Le dessinateur, la Colline et le Cosmos

« Relâchez cette colline tout de suite ! J'ai un insecte xylophage ici ! »
Non, ce n'est pas un exercice oulipien de Raymond Queneau. Cette réplique n'est pas non plus générée aléatoirement par un outil informatique. On la trouve en page 62 du premier livre de Jérôme Anfré, Le dessinateur, la colline et le cosmos. Dans le contexte, elle n'est pas si saugrenue qu'il y paraît. Mais revenons un peu en arrière...

Dans les ateliers de la Création Universelle, un dessinateur spécialisé dans la conception d'animaux a l'outrecuidance de dessiner les bestioles qui peuplent ses rêves. Sa dernière créature est une bête colossale qui arbore une corne en lieu et place du nez. Une honte sur pattes, selon le contremaître ès animaux. Pour punir son subordonné, il lui confisque sa main droite, l'abandonne sournoisement sur Terre et lui confie la simple responsabilité d'un troupeau de pelouse...

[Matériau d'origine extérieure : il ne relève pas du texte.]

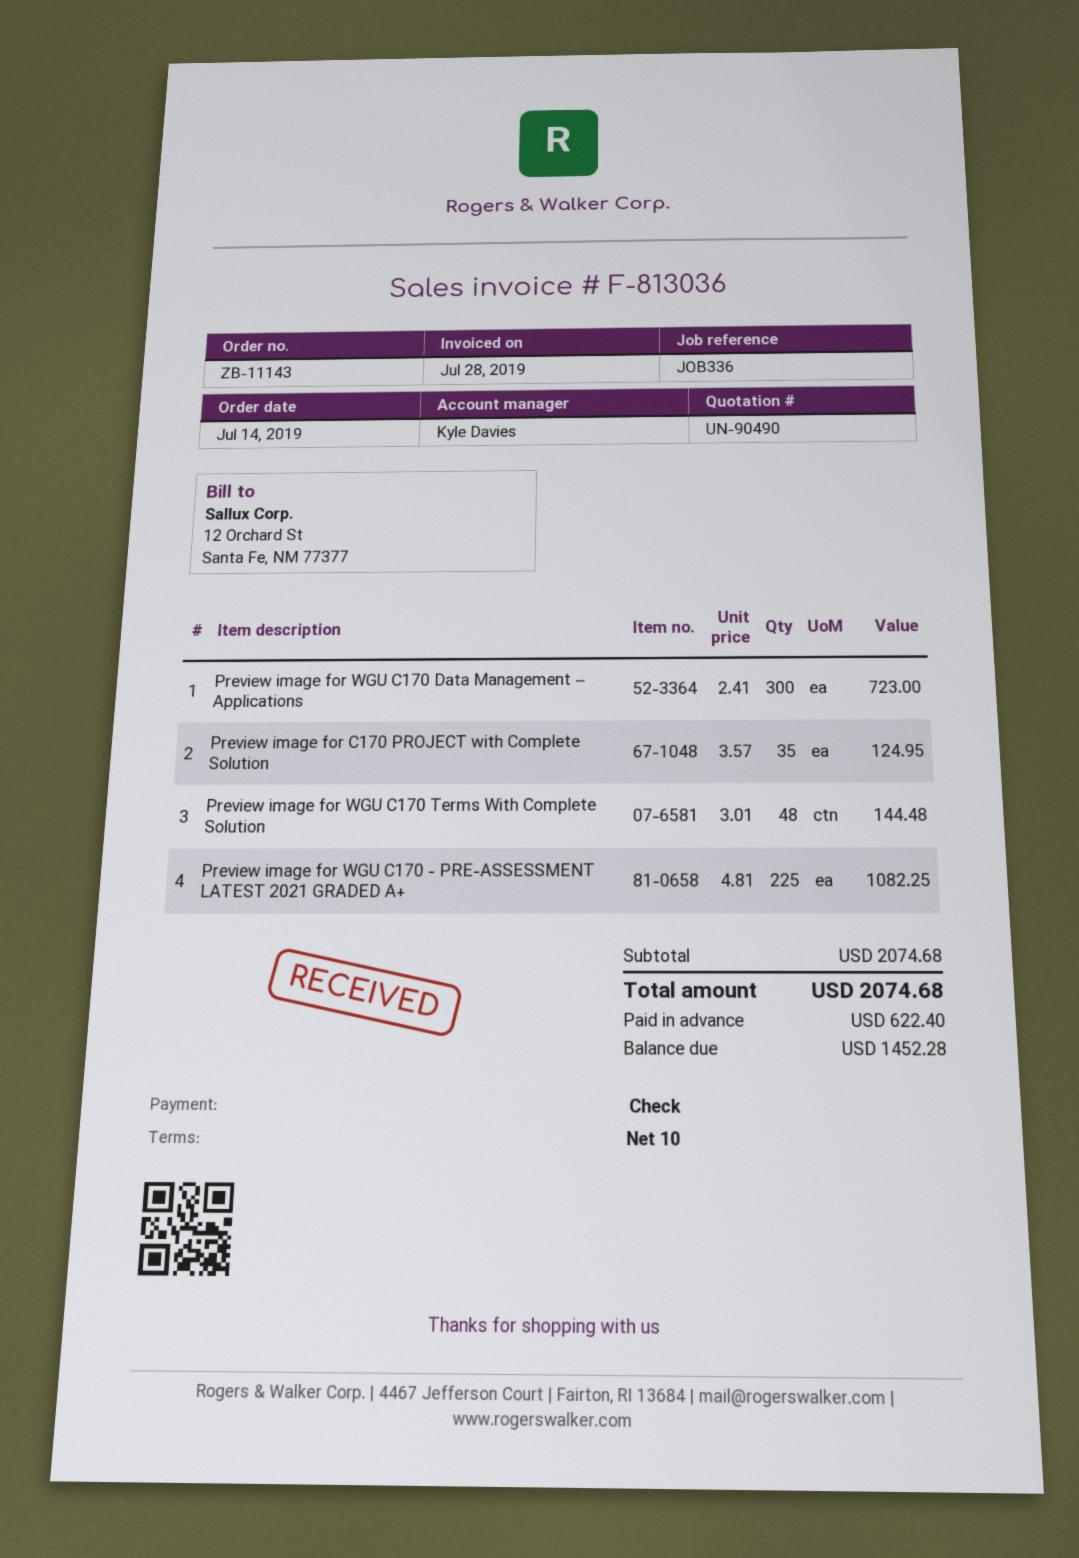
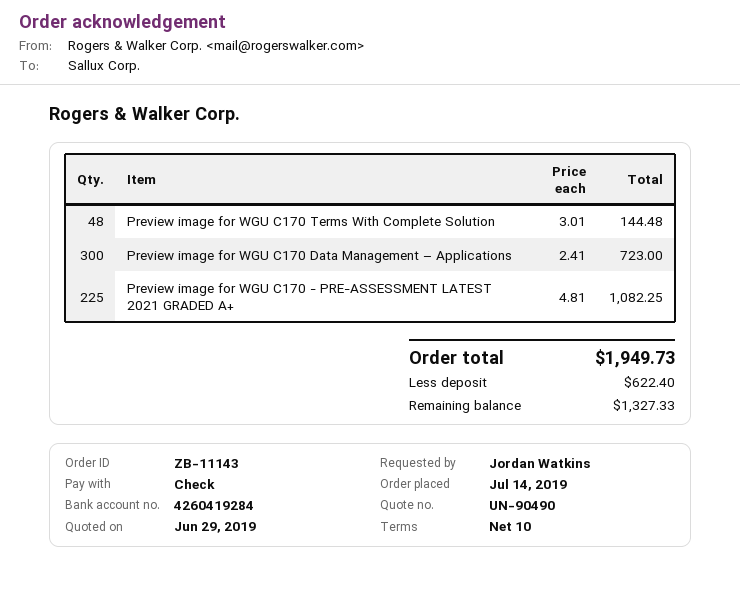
Preview image for C170 PROJECT with Complete Solution: 35 x 3.57 = 124.95 -> none
total: 2074.68 -> 1949.73
balance: 1452.28 -> 1327.33

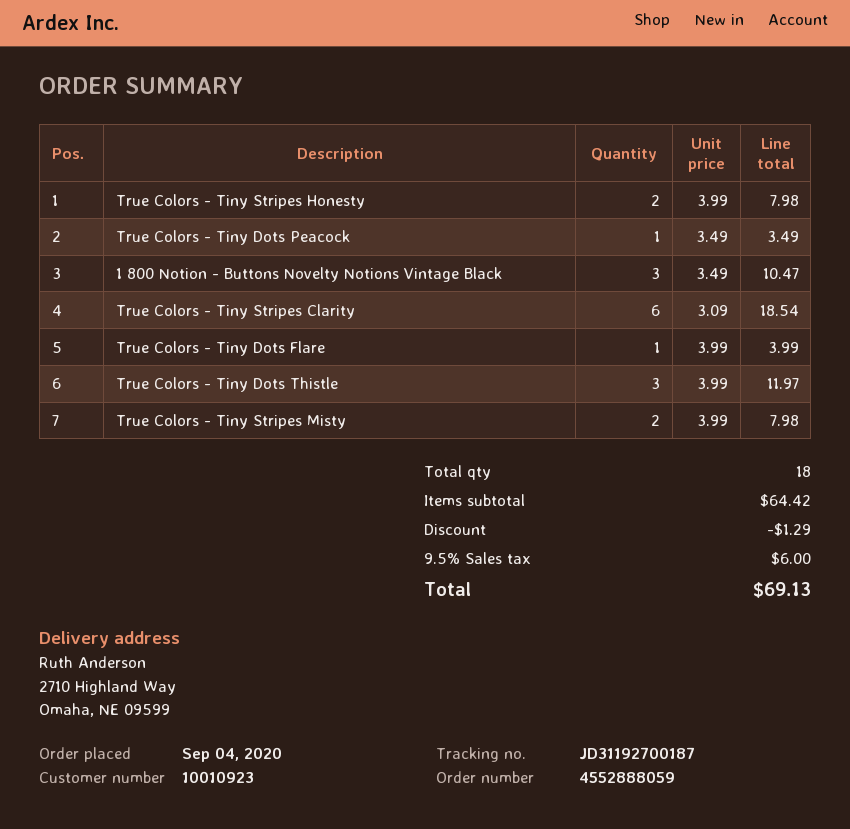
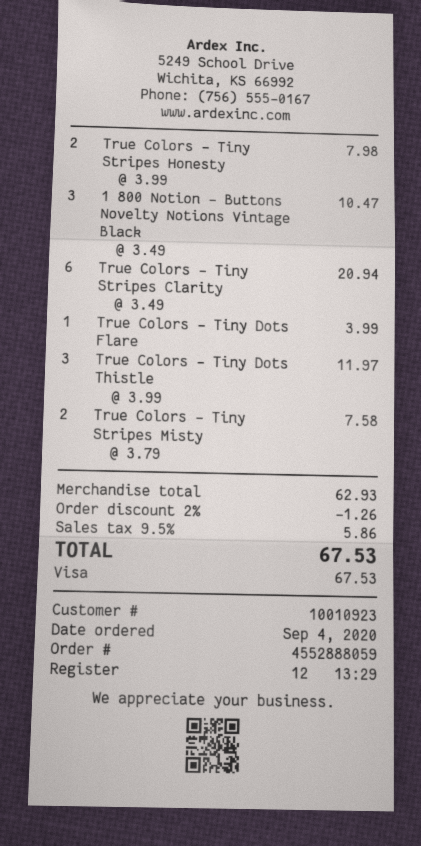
True Colors - Tiny Dots Peacock: 1 x 3.49 = 3.49 -> none
True Colors - Tiny Stripes Clarity: 6 x 3.09 = 18.54 -> 6 x 3.49 = 20.94
True Colors - Tiny Stripes Misty: 2 x 3.99 = 7.98 -> 2 x 3.79 = 7.58
subtotal: 64.42 -> 62.93
discount: 1.29 -> 1.26
tax: 9.5% = 6.00 -> 9.5% = 5.86
total: 69.13 -> 67.53

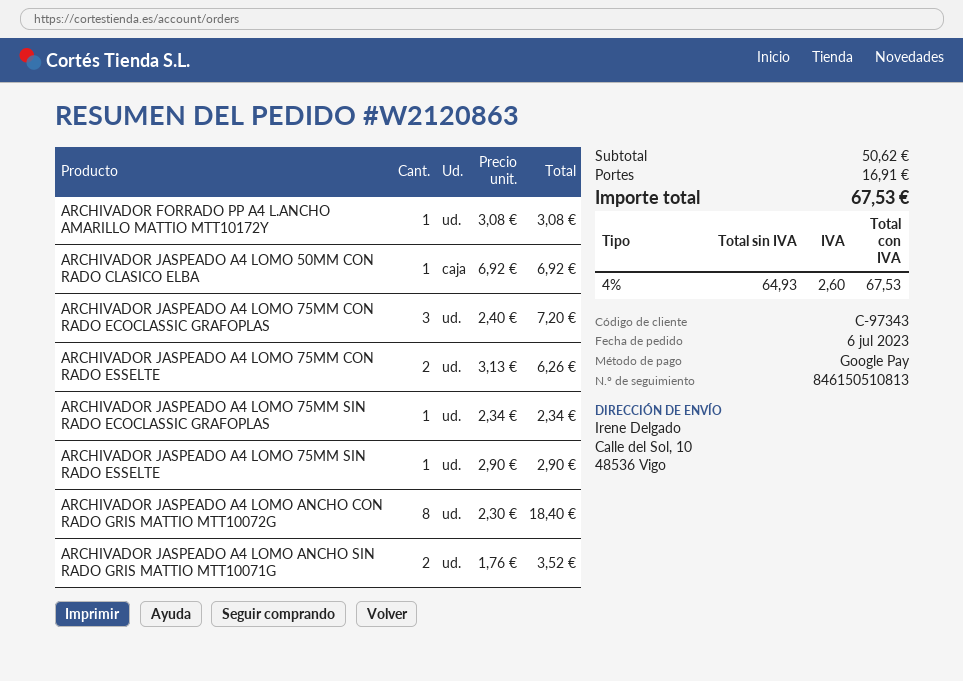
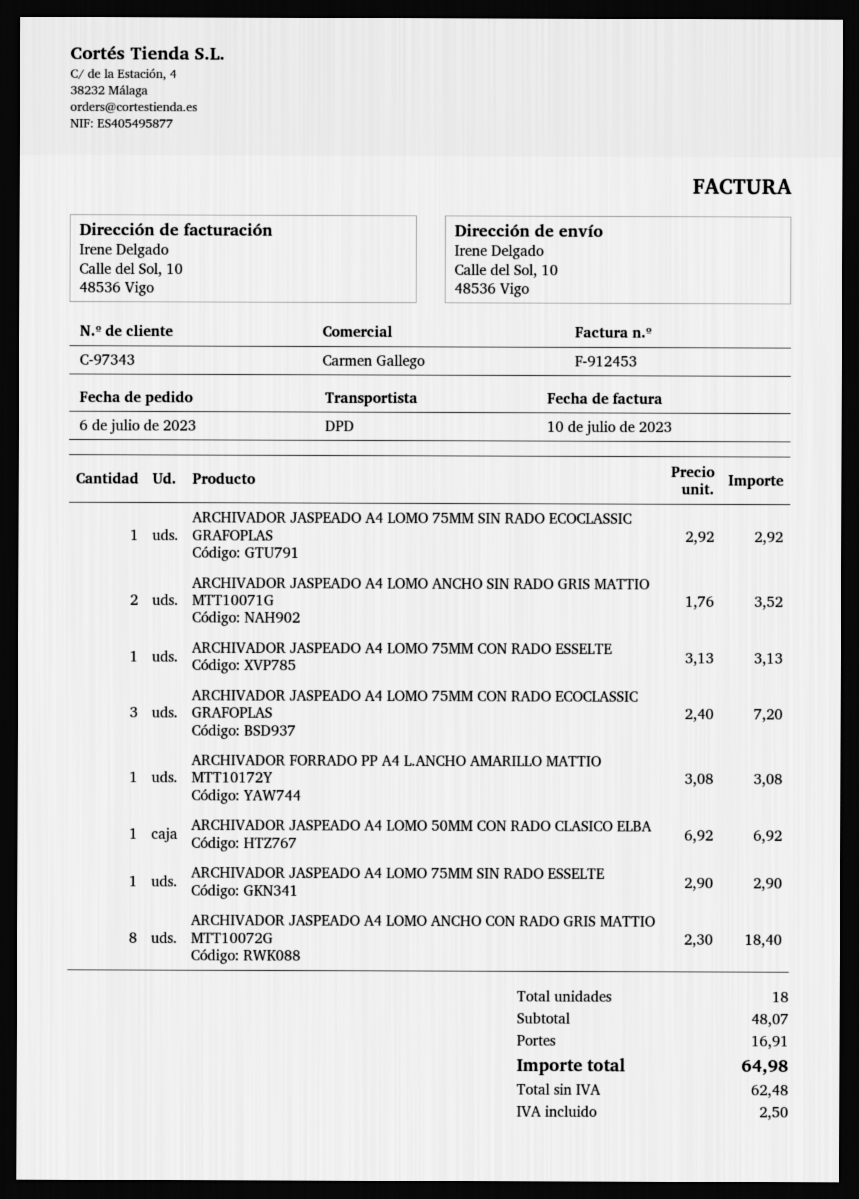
ARCHIVADOR JASPEADO A4 LOMO 75MM CON RADO ESSELTE: 2 x 3.13 = 6.26 -> 1 x 3.13 = 3.13
ARCHIVADOR JASPEADO A4 LOMO 75MM SIN RADO ECOCLASSIC GRAFOPLAS: 1 x 2.34 = 2.34 -> 1 x 2.92 = 2.92
subtotal: 50.62 -> 48.07
net: 64.93 -> 62.48
tax: 2.60 -> 2.50
total: 67.53 -> 64.98

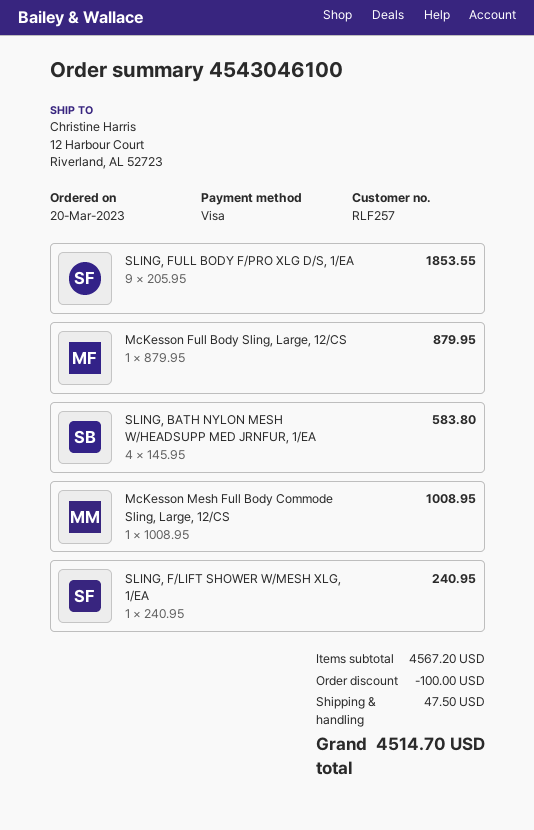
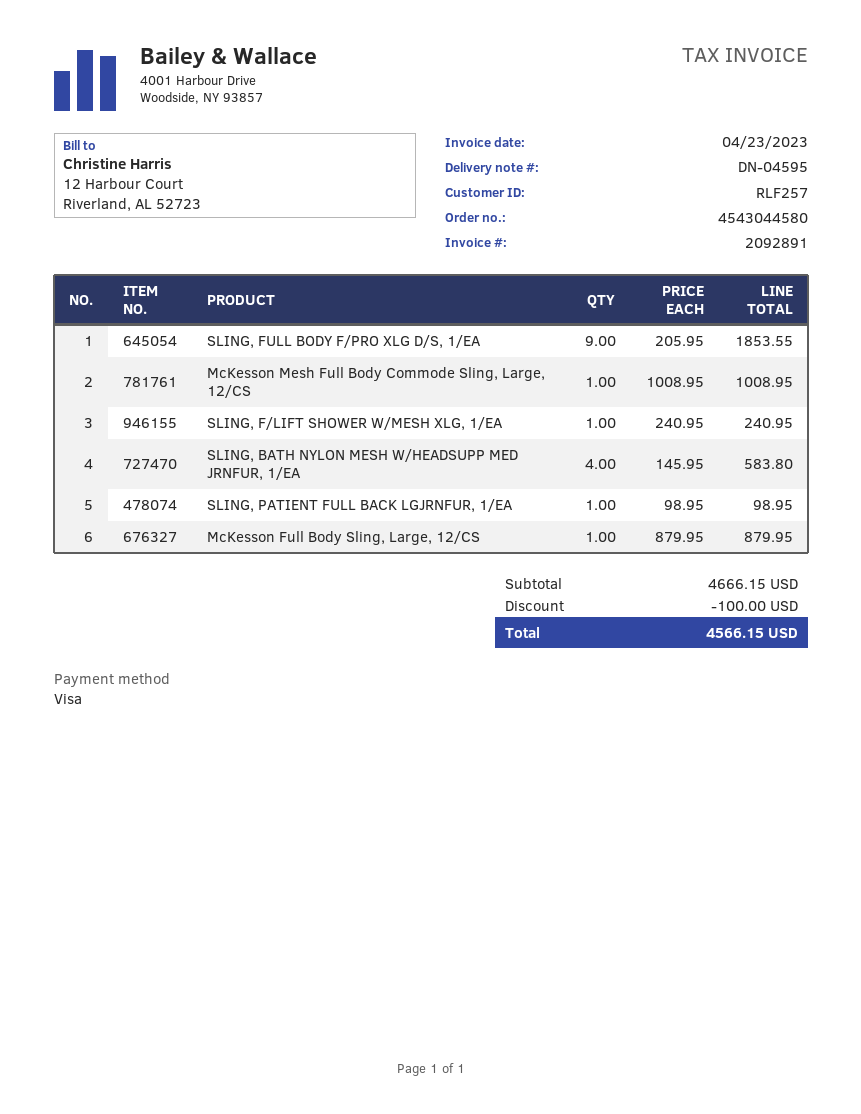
order number: 4543046100 -> 4543044580
SLING, PATIENT FULL BACK LGJRNFUR, 1/EA: none -> 1 x 98.95 = 98.95
subtotal: 4567.20 -> 4666.15
shipping: 47.50 -> none
total: 4514.70 -> 4566.15

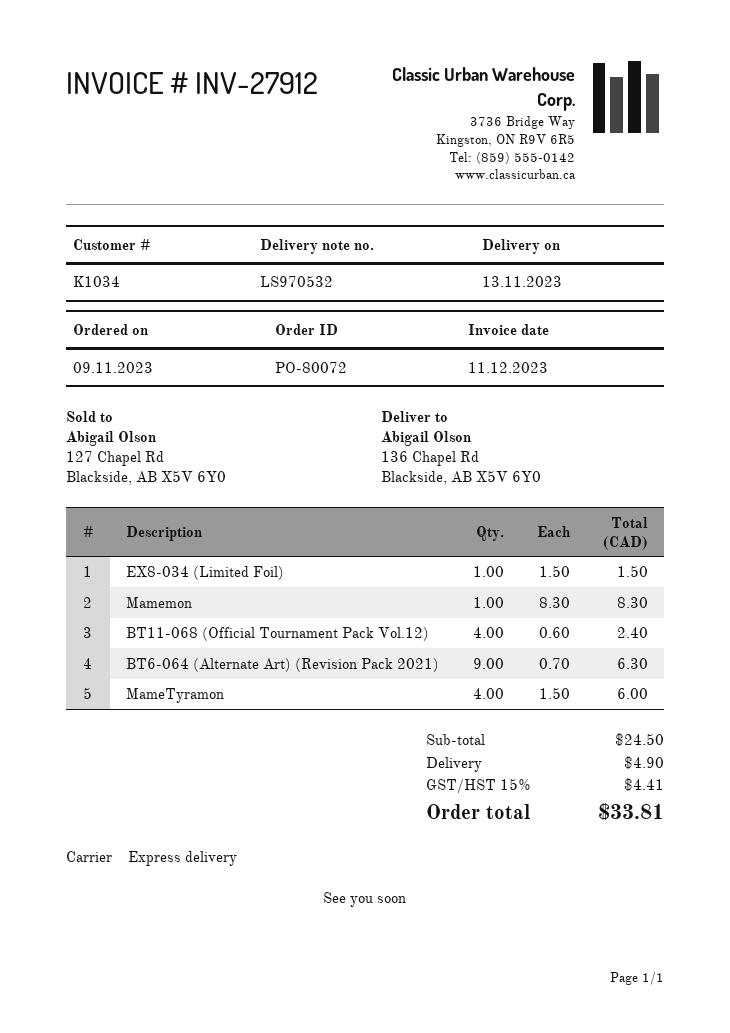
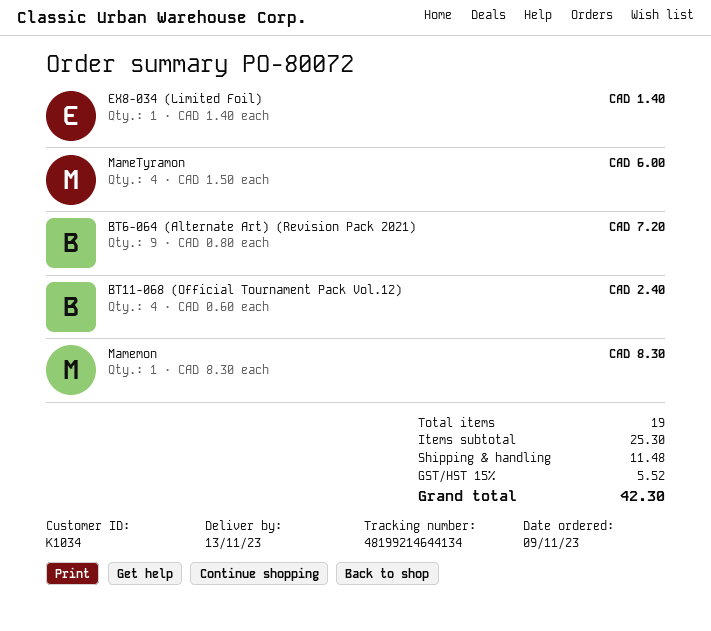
EX8-034 (Limited Foil): 1 x 1.50 = 1.50 -> 1 x 1.40 = 1.40
BT6-064 (Alternate Art) (Revision Pack 2021): 9 x 0.70 = 6.30 -> 9 x 0.80 = 7.20
subtotal: 24.50 -> 25.30
shipping: 4.90 -> 11.48
tax: 15% = 4.41 -> 15% = 5.52
total: 33.81 -> 42.30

La pelouse étant bien gardée, on ne suspectera personne de l'avoir fumée. Il n'empêche, Jérôme Anfré livre ici une histoire hallucinée... Songez qu'on y croise une colline vivante, une équipe de mercenaires végétaux, un crapaud cosmique capable de marcher sur les étoiles, différents démiurges aussi joueurs que cyniques et une farandole d'autres personnages rivalisant d'originalité et d'absurde.

Folie douce et humour surréaliste font bon ménage avec les interrogations existentielles du dessinateur. Désormais incapable de s'exprimer en dessins, le personnage est littéralement torturé par son imagination. Voilà qui fait sens : certains auteurs persécutés par leur urgence à raconter et à dessiner ne déclarent-ils pas souffrir quand il sont tenus trop longtemps éloignés de leur table à dessin ?

Cette première œuvre est assez plaisante, y compris dans ses imperfections : dans un univers très onirique, la spontanéité et l'expressivité d'un dessin sont finalement plus importantes que son exactitude académique.